On 10/21/2020 at 8:50 PM, stijnsanders said:

If you're interested in another alternative, I've started from the root document to make a pure-Delphi version under a permissive license: https://github.com/stijnsanders/tools/blob/master/crypto/aes.pas

I also did HMAC and PKDF2 here

Hello Stein,

 

I've downloaded your github tools/encrypt archive because I like to use your EAS encrypt/decrypt routines.

Do you have an example how the EASBlock and EASxxxkey needs to be initialised ?? or how I can encrypt a TBytes or RawByteString ??

Thanks for your reply.

 

[TurboMagic 92]

Sorry for not answering earlier. I'm not often on English DelphiPraxis forum and it seems I don't get E-Mail notifications. Need to check settings for those.

Aboue EAS: I guess you mean AES?

The key is the key used for encryption descyption. means: both parties need to use the same key.

If you just use the AES class the variant of AES algorithm picked/created depends on the length of the key you give.

At least in the version in development branch (not sure if that's already in 6.4.1) there are AES128, AES192 and AES256 classes now which

do not really check key length to find out which one to create.

 

Init vector: if you use any block mode except ECB (and ECB is not recommended as this is the least secure one) the preceeding
block is somehow combined with the data of the currently processed block.

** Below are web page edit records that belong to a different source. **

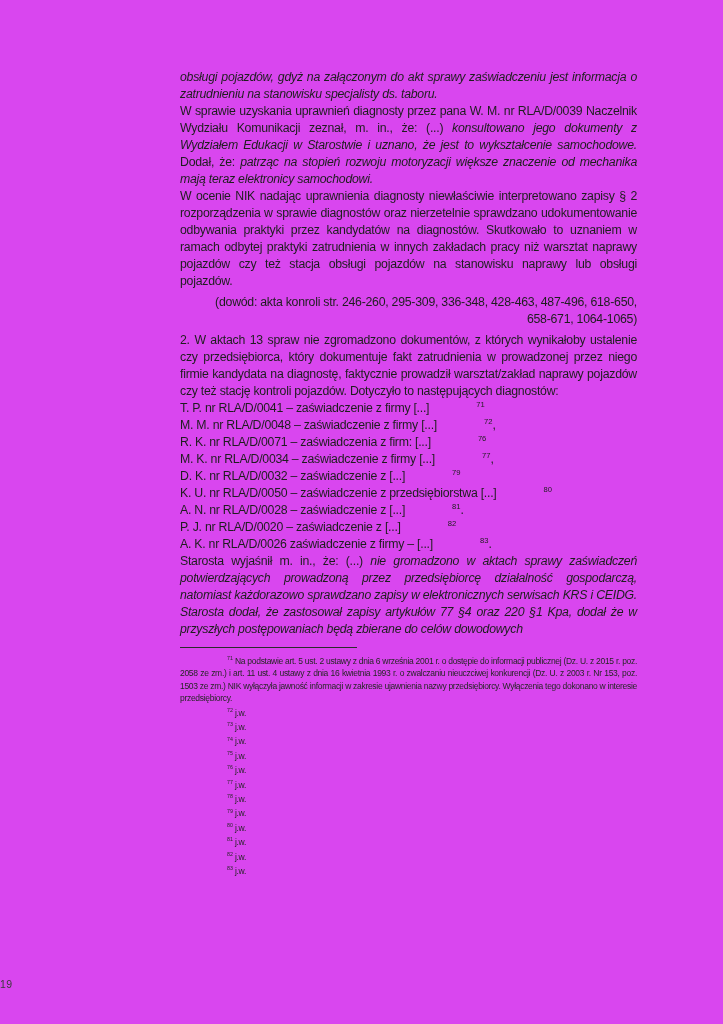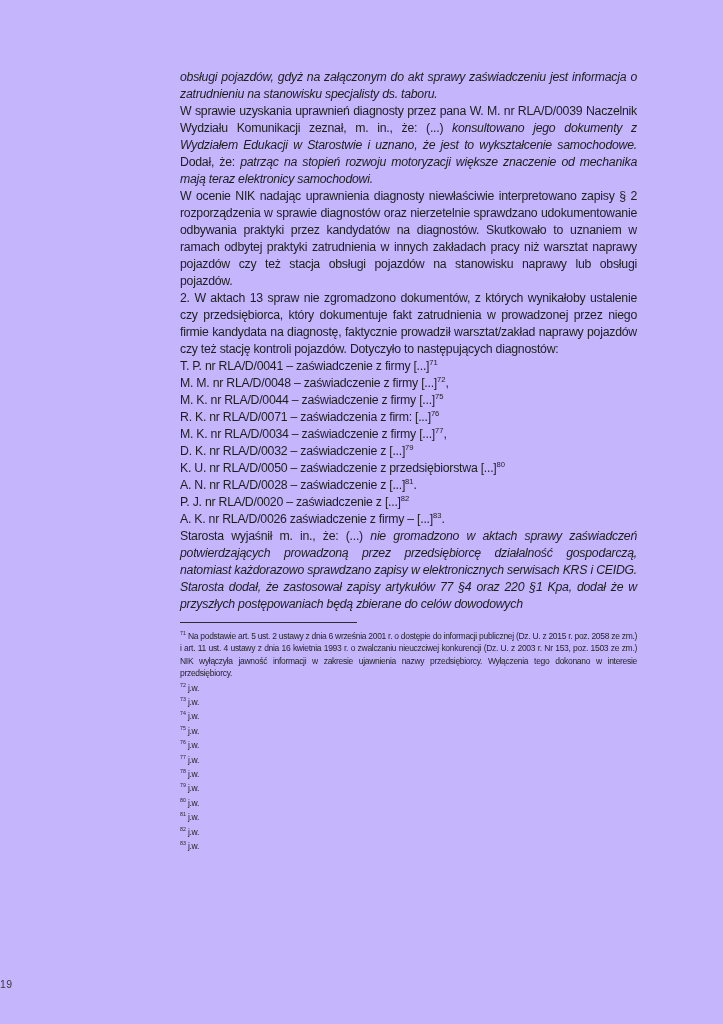--- a/index.html
+++ b/index.html
@@ -6,21 +6,21 @@
   body {
     width: 723px; height: 1024px;
     background: #fdfdfc;
     font-family: "Liberation Sans", "DejaVu Sans", sans-serif;
     color: #1e1e1e;
     position: relative;
     overflow: hidden;
   }
   .page {
     position: absolute; inset: 0;
-    background: #c4b5fd;
+    background: #d946ef;
   }
   .content {
     position: absolute;
     left: 180px; top: 69px;
     width: 457px;
   }
   .para {
     margin: 0;
     font-size: 12.3px;
     line-height: 17px;
@@ -30,20 +30,21 @@
   .para.evidence {
     margin: 4px 0 4px 28px;
     text-align: right;
   }
   .em { font-style: italic; }
   sup.fn-marker {
     font-size: 0.62em;
     vertical-align: super;
     line-height: 0;
     letter-spacing: 0;
+    margin-left: 47px;
   }
   .fn-sep {
     width: 177px;
     height: 0;
     border-top: 1px solid #2b2b2b;
     margin: 9px 0 7px 0;
   }
   .footnote {
     margin: 0 0 2px 0;
     font-size: 8.5px;
@@ -63,24 +64,24 @@
 </style>
 </head>
 <body>
 
 <div class="page">
   <div class="content">
     <div id="doc-body">
         <p class="para body"><span class="em">obsługi pojazdów, gdyż na załączonym do akt sprawy zaświadczeniu jest informacja o zatrudnieniu na stanowisku specjalisty ds. taboru.</span></p>
         <p class="para body"><span>W sprawie uzyskania uprawnień diagnosty przez pana W. M. nr RLA/D/0039 Naczelnik Wydziału Komunikacji zeznał, m. in., że: (...) </span><span class="em">konsultowano jego dokumenty z Wydziałem Edukacji w Starostwie i uznano, że jest to wykształcenie samochodowe.</span><span> Dodał, że: </span><span class="em">patrząc na stopień rozwoju motoryzacji większe znaczenie od mechanika mają teraz elektronicy samochodowi.</span></p>
         <p class="para body"><span>W ocenie NIK nadając uprawnienia diagnosty niewłaściwie interpretowano zapisy § 2 rozporządzenia w sprawie diagnostów oraz nierzetelnie sprawdzano udokumentowanie odbywania praktyki przez kandydatów na diagnostów. Skutkowało to uznaniem w ramach odbytej praktyki zatrudnienia w innych zakładach pracy niż warsztat naprawy pojazdów czy też stacja obsługi pojazdów na stanowisku naprawy lub obsługi pojazdów.</span></p>
+        <p class="para evidence"><span>(dowód: akta konroli str. 246-260, 295-309, 336-348, 428-463, 487-496, 618-650, 658-671, 1064-1065)</span></p>
         <p class="para body"><span>2. W aktach 13 spraw nie zgromadzono dokumentów, z których wynikałoby ustalenie czy przedsiębiorca, który dokumentuje fakt zatrudnienia w prowadzonej przez niego firmie kandydata na diagnostę, faktycznie prowadził warsztat/zakład naprawy pojazdów czy też stację kontroli pojazdów. Dotyczyło to następujących diagnostów:</span></p>
         <p class="para list-item"><span>T. P. nr RLA/D/0041 – zaświadczenie z firmy [...]</span><sup class="fn-marker">71</sup></p>
         <p class="para list-item"><span>M. M. nr RLA/D/0048 – zaświadczenie z firmy [...]</span><sup class="fn-marker">72</sup><span>,</span></p>
-        <p class="para list-item"><span>M. K. nr RLA/D/0044 – zaświadczenie z firmy [...]</span><sup class="fn-marker">75</sup></p>
         <p class="para list-item"><span>R. K. nr RLA/D/0071 – zaświadczenia z firm: [...]</span><sup class="fn-marker">76</sup></p>
         <p class="para list-item"><span>M. K. nr RLA/D/0034 – zaświadczenie z firmy [...]</span><sup class="fn-marker">77</sup><span>,</span></p>
         <p class="para list-item"><span>D. K. nr RLA/D/0032 – zaświadczenie z [...]</span><sup class="fn-marker">79</sup></p>
         <p class="para list-item"><span>K. U. nr RLA/D/0050 – zaświadczenie z przedsiębiorstwa [...]</span><sup class="fn-marker">80</sup></p>
         <p class="para list-item"><span>A. N. nr RLA/D/0028 – zaświadczenie z [...]</span><sup class="fn-marker">81</sup><span>.</span></p>
         <p class="para list-item"><span>P. J. nr RLA/D/0020 – zaświadczenie z [...]</span><sup class="fn-marker">82</sup></p>
         <p class="para list-item"><span>A. K. nr RLA/D/0026 zaświadczenie z firmy – [...]</span><sup class="fn-marker">83</sup><span>.</span></p>
         <p class="para body"><span>Starosta wyjaśnił m. in., że: (...) </span><span class="em">nie gromadzono w aktach sprawy zaświadczeń potwierdzających prowadzoną przez przedsiębiorcę działalność gospodarczą, natomiast każdorazowo sprawdzano zapisy w elektronicznych serwisach KRS i CEIDG. Starosta dodał, że zastosował zapisy artykułów 77 §4 oraz 220 §1 Kpa, dodał że w przyszłych postępowaniach będą zbierane do celów dowodowych</span></p>
       </div>
     <div class="fn-sep"></div>

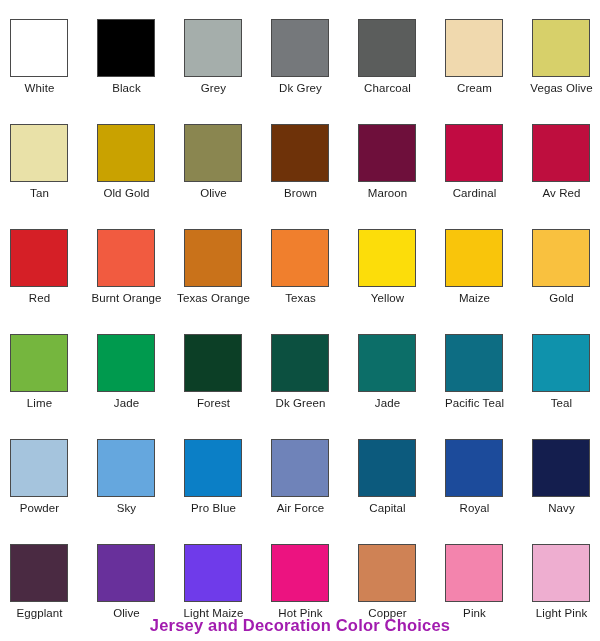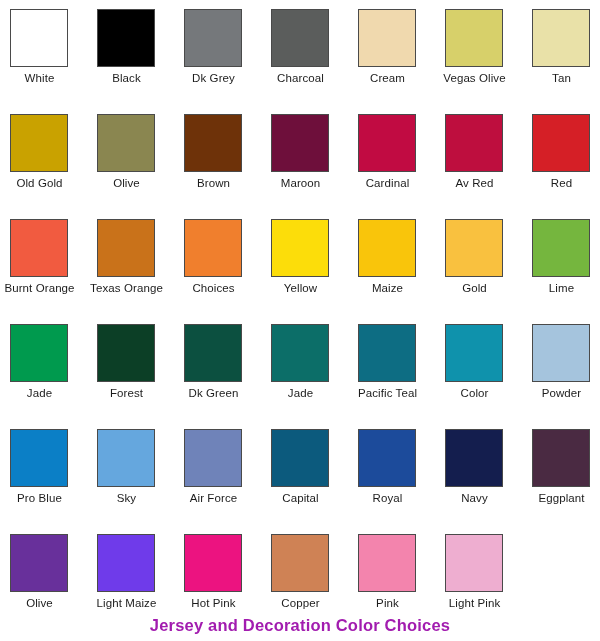--- a/index.html
+++ b/index.html
@@ -25,21 +25,21 @@
     position: absolute;
     left: 0;
     top: 0;
     width: 600px;
     height: 612px;
     display: grid;
     grid-template-columns: repeat(7, 87px);
     grid-template-rows: repeat(6, 105px);
     justify-content: start;
     padding-left: 10px;
-    padding-top: 9px;
+    padding-top: 19px;
     box-sizing: border-box;
   }
   .swatch-cell {
     width: 87px;
     height: 105px;
     position: relative;
   }
   .swatch-chip {
     width: 58px;
     height: 58px;
@@ -78,20 +78,24 @@
   <div id="swatch-grid">
       <div class="swatch-cell">
         <div class="swatch-chip" style="background-color: rgb(255, 255, 255);"></div>
         <div class="swatch-label">White</div>
       </div>
       <div class="swatch-cell">
         <div class="swatch-chip" style="background-color: rgb(0, 0, 0);"></div>
         <div class="swatch-label">Black</div>
       </div>
       <div class="swatch-cell">
+        <div class="swatch-chip" style="background-color: rgb(165, 174, 171);"></div>
+        <div class="swatch-label">Grey</div>
+      </div>
+      <div class="swatch-cell">
         <div class="swatch-chip" style="background-color: rgb(117, 120, 123);"></div>
         <div class="swatch-label">Dk Grey</div>
       </div>
       <div class="swatch-cell">
         <div class="swatch-chip" style="background-color: rgb(91, 93, 92);"></div>
         <div class="swatch-label">Charcoal</div>
       </div>
       <div class="swatch-cell">
         <div class="swatch-chip" style="background-color: rgb(240, 217, 174);"></div>
         <div class="swatch-label">Cream</div>
@@ -135,21 +139,21 @@
       <div class="swatch-cell">
         <div class="swatch-chip" style="background-color: rgb(241, 91, 64);"></div>
         <div class="swatch-label">Burnt Orange</div>
       </div>
       <div class="swatch-cell">
         <div class="swatch-chip" style="background-color: rgb(201, 114, 26);"></div>
         <div class="swatch-label">Texas Orange</div>
       </div>
       <div class="swatch-cell">
         <div class="swatch-chip" style="background-color: rgb(240, 127, 45);"></div>
-        <div class="swatch-label">Choices</div>
+        <div class="swatch-label">Texas</div>
       </div>
       <div class="swatch-cell">
         <div class="swatch-chip" style="background-color: rgb(252, 221, 10);"></div>
         <div class="swatch-label">Yellow</div>
       </div>
       <div class="swatch-cell">
         <div class="swatch-chip" style="background-color: rgb(249, 197, 11);"></div>
         <div class="swatch-label">Maize</div>
       </div>
       <div class="swatch-cell">
@@ -175,35 +179,35 @@
       <div class="swatch-cell">
         <div class="swatch-chip" style="background-color: rgb(12, 110, 104);"></div>
         <div class="swatch-label">Jade</div>
       </div>
       <div class="swatch-cell">
         <div class="swatch-chip" style="background-color: rgb(13, 109, 131);"></div>
         <div class="swatch-label">Pacific Teal</div>
       </div>
       <div class="swatch-cell">
         <div class="swatch-chip" style="background-color: rgb(15, 146, 172);"></div>
-        <div class="swatch-label">Color</div>
+        <div class="swatch-label">Teal</div>
       </div>
       <div class="swatch-cell">
         <div class="swatch-chip" style="background-color: rgb(165, 196, 221);"></div>
         <div class="swatch-label">Powder</div>
       </div>
       <div class="swatch-cell">
+        <div class="swatch-chip" style="background-color: rgb(101, 167, 222);"></div>
+        <div class="swatch-label">Sky</div>
+      </div>
+      <div class="swatch-cell">
         <div class="swatch-chip" style="background-color: rgb(11, 127, 198);"></div>
         <div class="swatch-label">Pro Blue</div>
       </div>
       <div class="swatch-cell">
-        <div class="swatch-chip" style="background-color: rgb(101, 167, 222);"></div>
-        <div class="swatch-label">Sky</div>
-      </div>
-      <div class="swatch-cell">
         <div class="swatch-chip" style="background-color: rgb(111, 131, 185);"></div>
         <div class="swatch-label">Air Force</div>
       </div>
       <div class="swatch-cell">
         <div class="swatch-chip" style="background-color: rgb(12, 90, 125);"></div>
         <div class="swatch-label">Capital</div>
       </div>
       <div class="swatch-cell">
         <div class="swatch-chip" style="background-color: rgb(28, 75, 155);"></div>
         <div class="swatch-label">Royal</div>

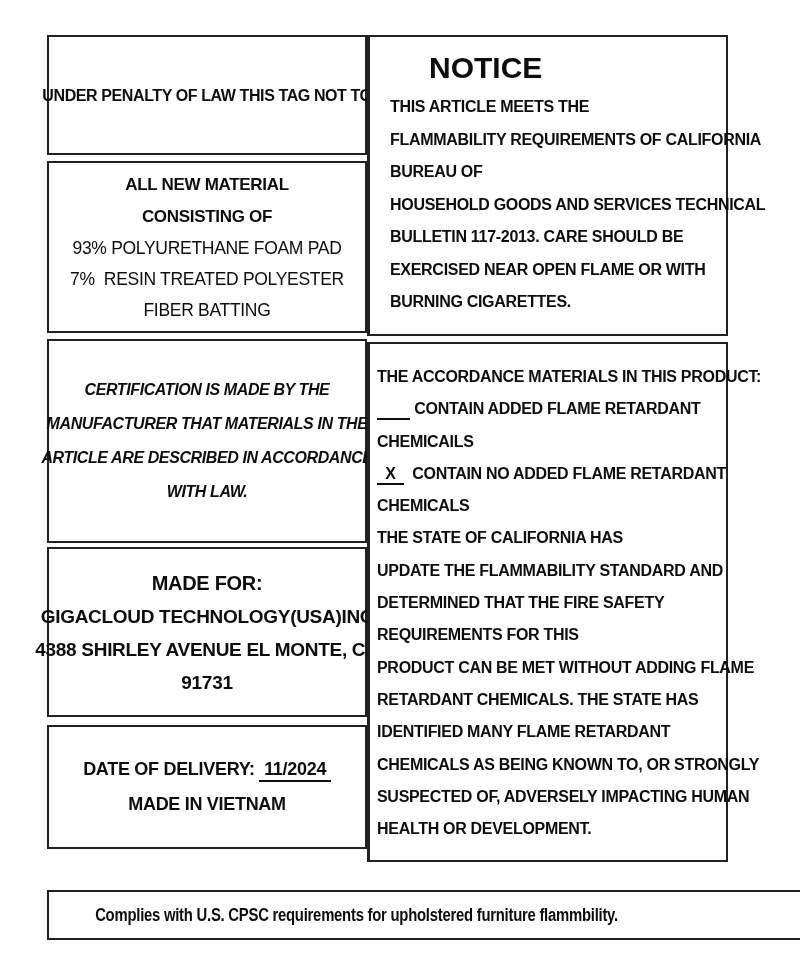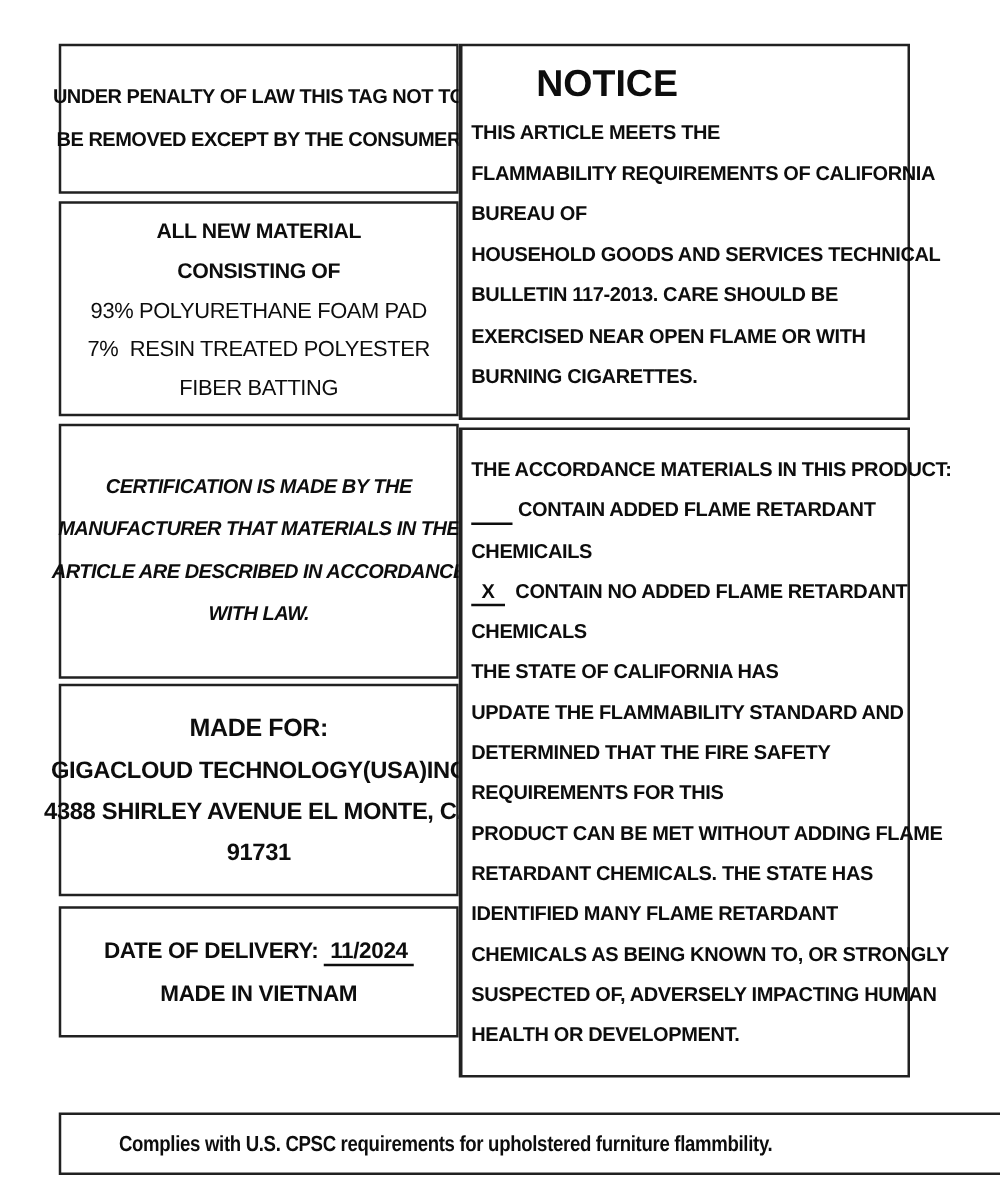--- a/index.html
+++ b/index.html
@@ -32,21 +32,21 @@
     box-sizing: border-box;
     border: 2px solid #212121;
     background: #ffffff;
   }
   
   .penalty-box      { height: 120px; margin-bottom: 6px; display: flex; flex-direction: column; justify-content: center; align-items: center; }
   .material-box     { height: 172px; margin-bottom: 6px; display: flex; flex-direction: column; justify-content: center; align-items: center; }
   .registry-box     { height: 68px;  margin-bottom: 5px; display: flex; justify-content: center; align-items: center; }
   .certification-box{ height: 204px; margin-bottom: 4px; display: flex; flex-direction: column; justify-content: center; align-items: center; font-style: italic; }
   .made-for-box     { height: 170px; margin-bottom: 8px; display: flex; flex-direction: column; justify-content: center; align-items: center; }
-  .delivery-box     { height: 105px; display: flex; flex-direction: column; justify-content: center; align-items: center; }
+  .delivery-box     { height: 124px; display: flex; flex-direction: column; justify-content: center; align-items: center; }
   
   .notice-box      { height: 301px; margin-bottom: 6px; border-left-width: 3px; padding: 10px 7px 0 7px; }
   .upholstery-box  { height: 520px; border-left-width: 3px; padding: 17px 7px 0 7px; }
   
   .footer-box {
     margin-top: 28px;
     width: 790px;
     height: 50px;
     display: flex;
     align-items: center;
@@ -64,21 +64,21 @@
   .delivery-box .line      { font-weight: bold; font-size: 18px;   line-height: 35px; text-align: center; }
   .made-in-text            { font-weight: bold; font-size: 17px;   line-height: 35px; }
 
   .notice-title {
     font-weight: bold;
     font-size: 30px;
     line-height: 42px;
     margin: 0 0 2px 52px;
     letter-spacing: 0px;
   }
-  .notice-lines .line     { font-weight: bold; font-size: 16px; line-height: 32.5px; letter-spacing: -0.3px; }
+  .notice-lines .line     { font-weight: bold; font-size: 16px; line-height: 32.5px; letter-spacing: -0.3px; margin-left: 13px; }
   .upholstery-lines .line { font-weight: bold; font-size: 16px; line-height: 32.3px; letter-spacing: -0.3px; }
 
   .footer-text {
     font-weight: bold;
     font-size: 17.5px;
     transform: scaleX(0.85);
     transform-origin: center;
     white-space: pre;
   }
 
@@ -91,21 +91,20 @@
 <body>
 
 <div class="label-root">
   <div class="main-grid">
 
     <div class="col-left">
 
       <section class="box penalty-box">
         <div>
             <div class="line"><span>UNDER PENALTY OF LAW THIS TAG NOT TO</span></div>
-            <div class="line"><span>BE REMOVED EXCEPT BY THE CONSUMER</span></div>
           </div>
       </section>
 
       <section class="box material-box">
         <div class="material-heading">
             <div class="line"><span>ALL NEW MATERIAL</span></div>
             <div class="line"><span>CONSISTING OF</span></div>
           </div>
         <div class="material-content">
             <div class="line"><span>93% POLYURETHANE FOAM PAD</span></div>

That means: if you encrypt the very same data twice, it

usually will be encrypted differently because blocks depend on each other. This enhances security. When using ECB mode
this is not the case and thus is should not be used.

 

This init vector is just the data which is treated as "output of the former block processed" when calculating the very first block.
So it must have a length of block size of the algorithm and you need to supply the same data for encryption and decryption.

The recommendation is to use a different value each time you encrypt something.

 

I hope this helps, if not let me know.